How, then, to proceed in such inauspicious circumstances? A breakthrough, if one is remotely possible, is likely to come from the Punjab, as Prime Minister Vajpayee intuited.  India’s economy, shackled by Nehruvian dogma, was on the ropes when Finance Minister Manmohan Singh and Prime Minister Narasimha Rao opened up the country to market principles in 1991.  National entrepreneurship flourished, and the world is now beating a path to India’s door.  Pakistan is currently facing dire economic straits, which are compounded by the lack of trade with India, its most natural and largest market. Pakistan’s military has a very large stake in the national economy. If trade is wisely configured and could be greatly expanded across the Punjab divide, substantial benefits could accrue in both countries.

Prior efforts to expand Indo-Pak trade have failed. Figuring out why is crucial to avoid repeated failure.

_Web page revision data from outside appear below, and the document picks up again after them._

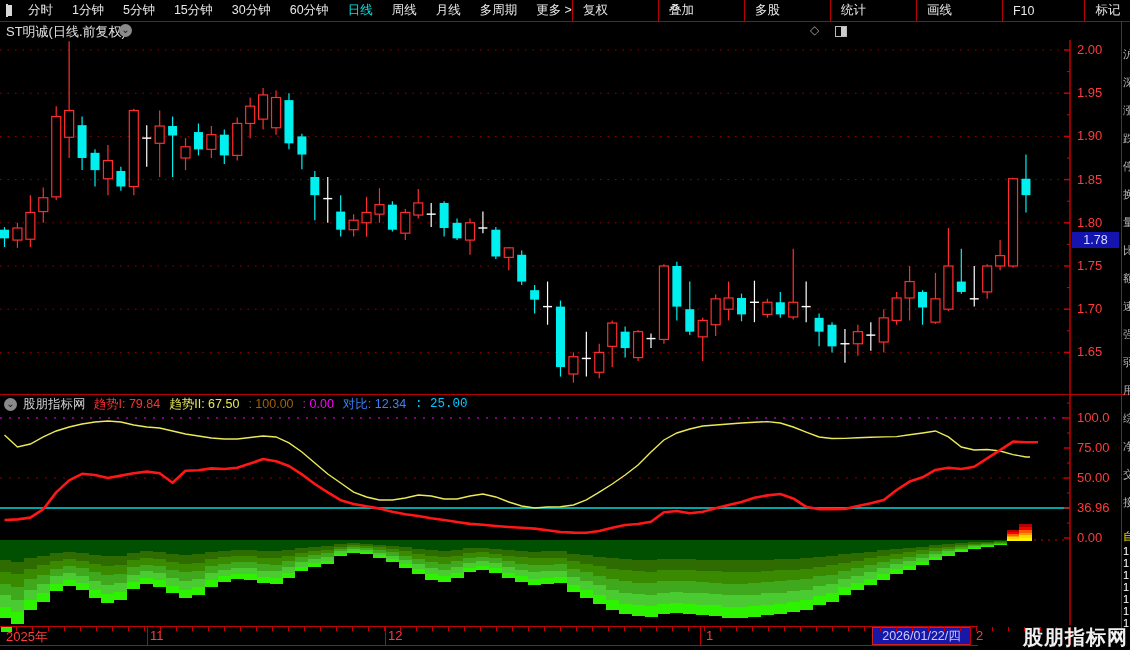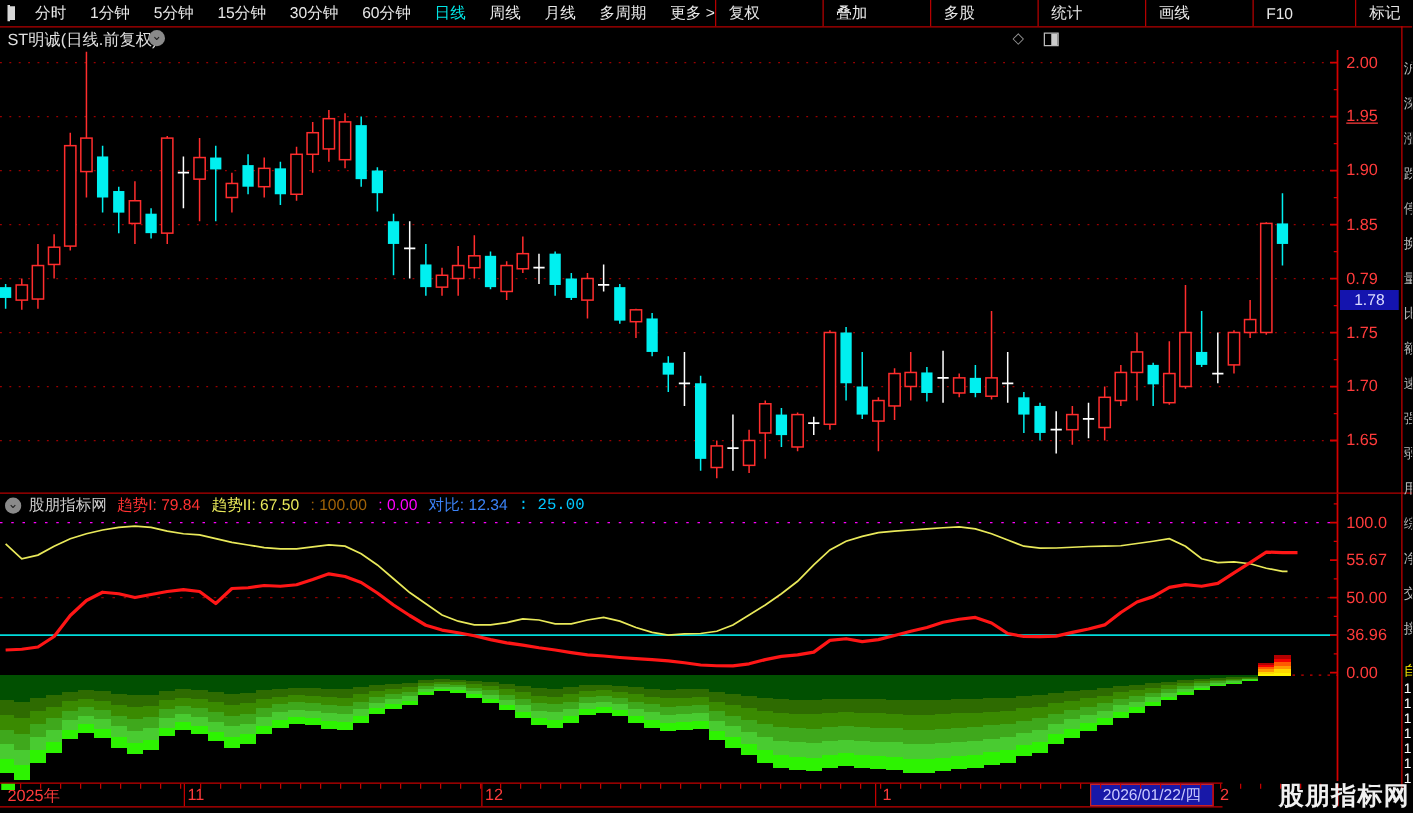"1.95" div.axlbl { text-decoration: underline -> none }
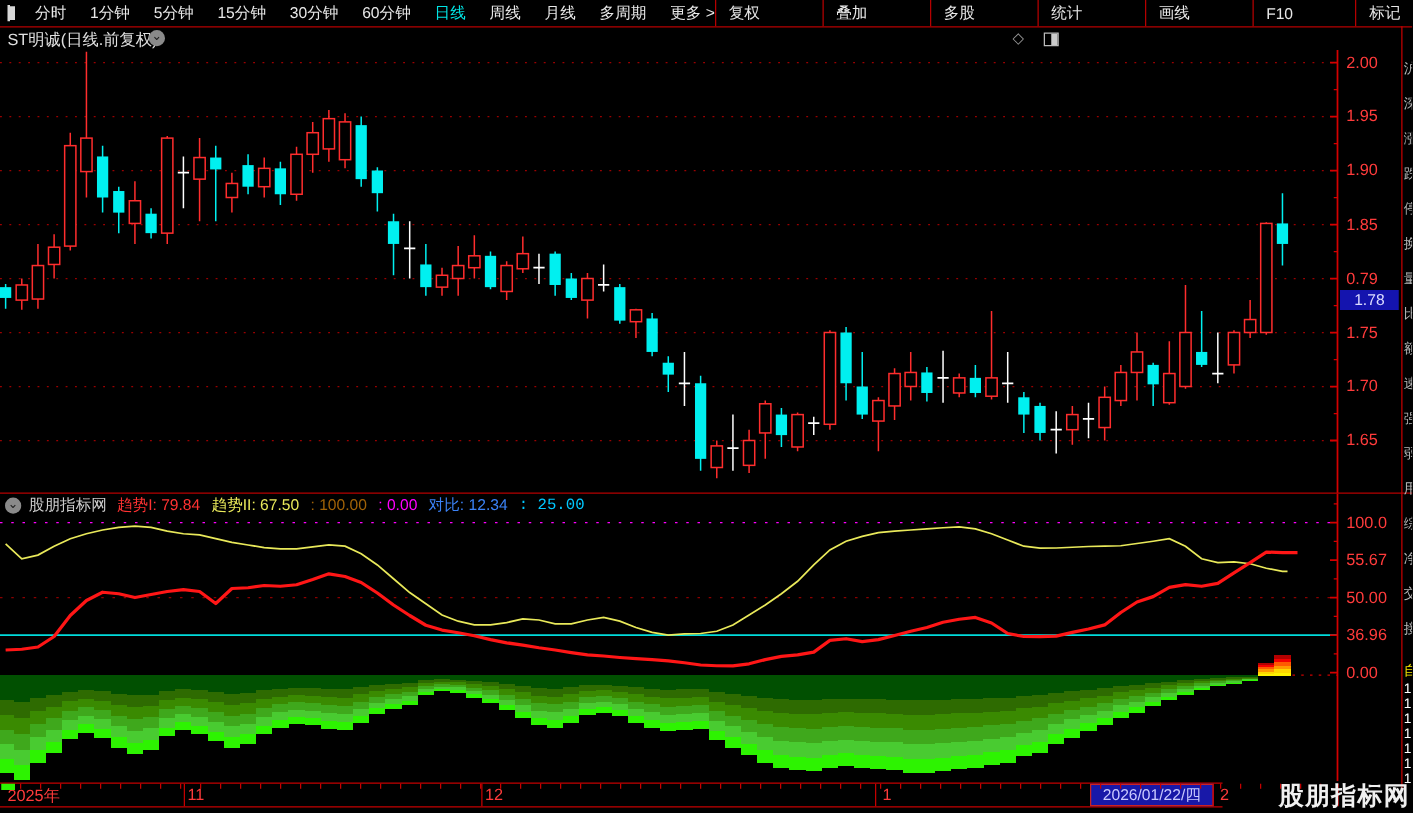"0.79" div.axlbl { text: 0.79 -> 1.80 }
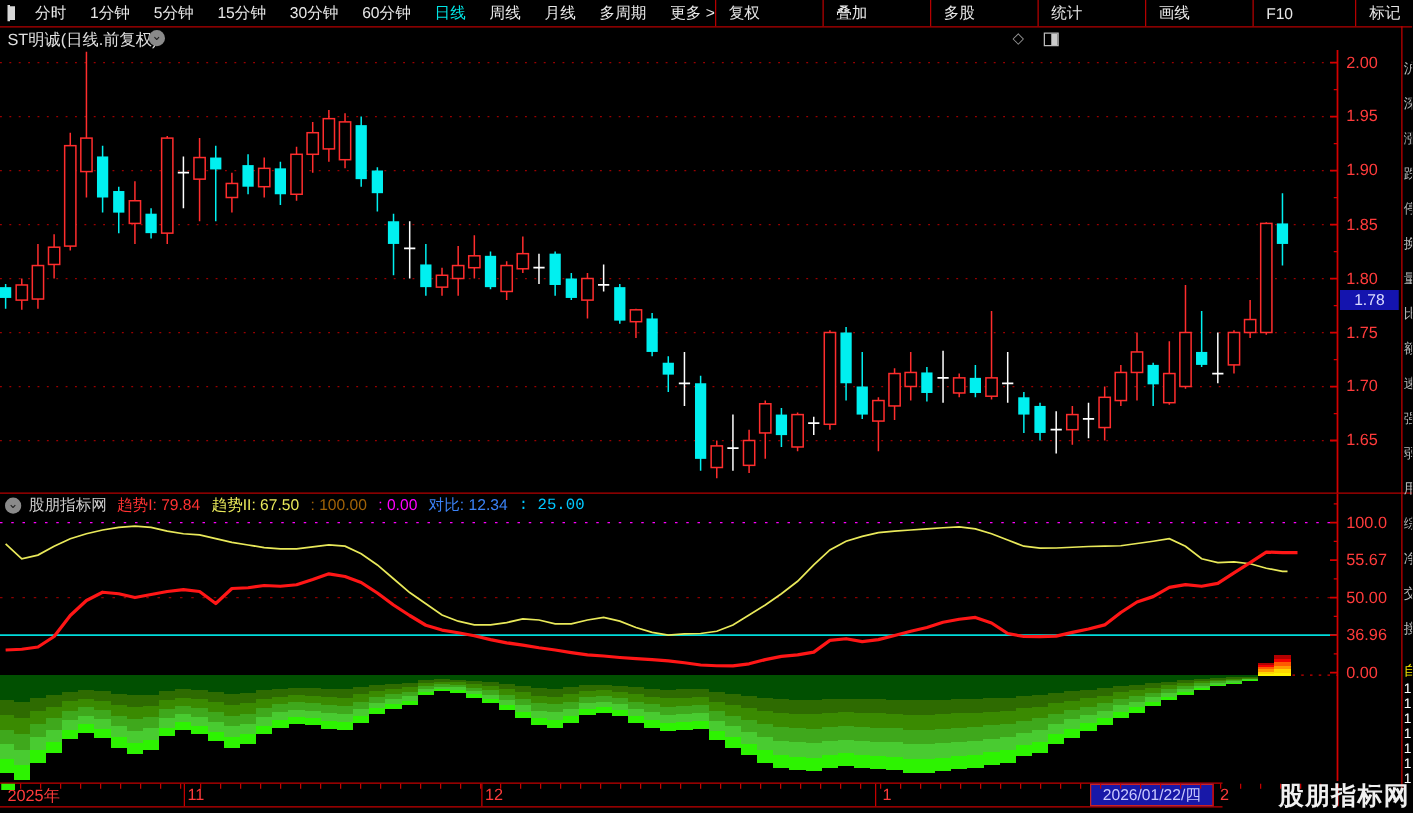"55.67" div.axlbl { text: 55.67 -> 75.00 }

Perhaps prospects for success might improve if the initiative came from Chief Ministers in the Punjab, rather than from New Delhi and Islamabad.  (The same notion applies to increased trade between Sindh and Gujurat.) The appointment of highly successful and respected entrepreneurs by Chief Ministers to map out a plan for vastly increased trade that can generate economic gains and job growth is likely to have a far greater chance of success than if such matters were left in the hands of timid politicians and civil servants.

Incremental successes by means of nuclear risk-reduction measures remain valuable in their own right and symbolic of responsible nuclear stewardship. While important, these measures are not game changers. Vastly improved trade between India and Pakistan, beginning across the Punjab divide, can be a game changer.

Michael Krepon is co-founder of the Stimson Center. Variations of this essay can be found in armscontrolwonk.com and the Chandigarh Tribune.